To do just that, the authors tested these rats along with healthy controls in the Morris water maze task. This is a commonly used test in neuroscience research to study learning and memory. In this task, animals are placed in a tank filled with opaque water. Somewhere in the tank, a platform is hidden a couple of centimeters below the water. The rats are given many trials to learn the location of the platform. In this experiment, the AD rats took longer to find the platform than the healthy rats, suggesting that they had deficits in spatial learning and memory. This supports the idea that this particular type of rat is a good model for AD.

source: http://mikeclaffey.com/psyc170/notes/notes-memory.html
Perhaps the most exciting finding of this study was that the authors were able to restore the ability of the AD rats to learn the platform location just as well as the healthy controls. They used a chemogenetic technique called designer receptors exclusively activated by designer drugs (DREADDs) to activate neurons in the LC, and afterwards, the AD model rats no longer took more time than the healthy rats to learn the location of the platform. These findings suggest that there is a window of opportunity to treat AD by using norepinephrine-based therapeutics targeted at the LC, but this treatment has to happen before irreversible cell loss.
The future of AD research
So, where does this leave us? We have evidence that AD may actually begin in the LC of the brainstem rather than in the entorhinal cortex, and the changes that take place begin much earlier (perhaps decades in humans) before clear cognitive impairments. Rorabaugh et al. (2017) found that increasing LC activity before degeneration improved AD rats’ ability to complete a spatial learning task, suggesting that we might be able to use therapeutics targeted at the LC to alleviate AD symptoms, or even prevent the disease from progressing.
Exciting as this is, we still don’t know how to tell which people will go on to develop AD early in life, nor do we know when the optimal time to administer an LC-targeted treatment in humans may be. Still, this is a compelling and novel avenue of research for AD scientists, and has a lot of promise for the treatment of the disease.
REFERENCES
- Braak H, Braak E. Neuropathological stageing of Alzheimer-related changes. Acta Neuropathol 1991; 82(4):239-59.
- Braak H, Thal DR, Ghebremedhin E, Del Tredici K. Stages of the Pathologic Process in Alzheimer Disease: Age Categories From 1 to 100 Years. J Neuropathol Exp Neurol 2011; 70(11): 960-969.
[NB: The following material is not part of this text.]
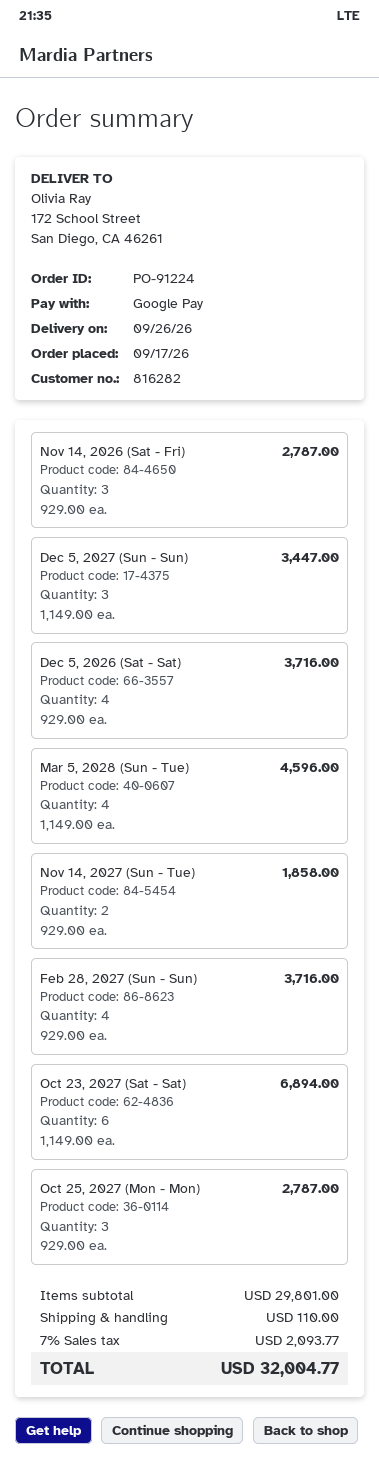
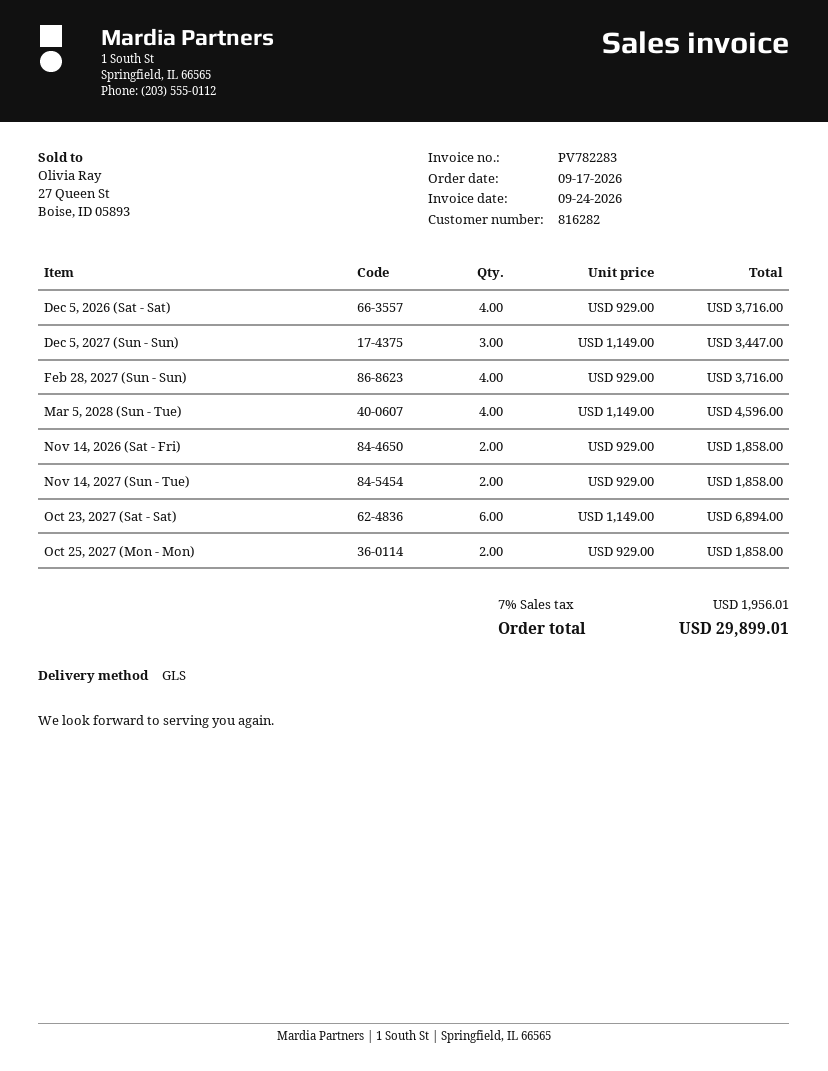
Nov 14, 2026 (Sat - Fri): 3 x 929.00 = 2787.00 -> 2 x 929.00 = 1858.00
Oct 25, 2027 (Mon - Mon): 3 x 929.00 = 2787.00 -> 2 x 929.00 = 1858.00
shipping: 110.00 -> none
tax: 7% = 2093.77 -> 7% = 1956.01
total: 32004.77 -> 29899.01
- Wilson RS, Nag S, Boyle PA, Hizel LP, Yu L, Buchman AS, et al. Neural reserve, neuronal density in the locus ceruleus, and cognitive decline. Neurology 2013; 80: 1202–8.
- Kelly SC, He B, Perez SE, Ginsberg SD, Mufson EJ, Counts SE. Locus coeruleus cellular and molecular pathology during the progression of Alzheimer’s disease. Acta Neuropathol Commun 2017; 5: 8.
- Rorabaugh JM, Chalermpalanupap T, Botz-Zapp CA, Fu VM, Lembeck NA, Cohen RM, et al. Chemogenetic locus coeruleus activation restores reversal learning in a rat model of Alzheimer’s disease. Brain 2017; 140: 3023–38.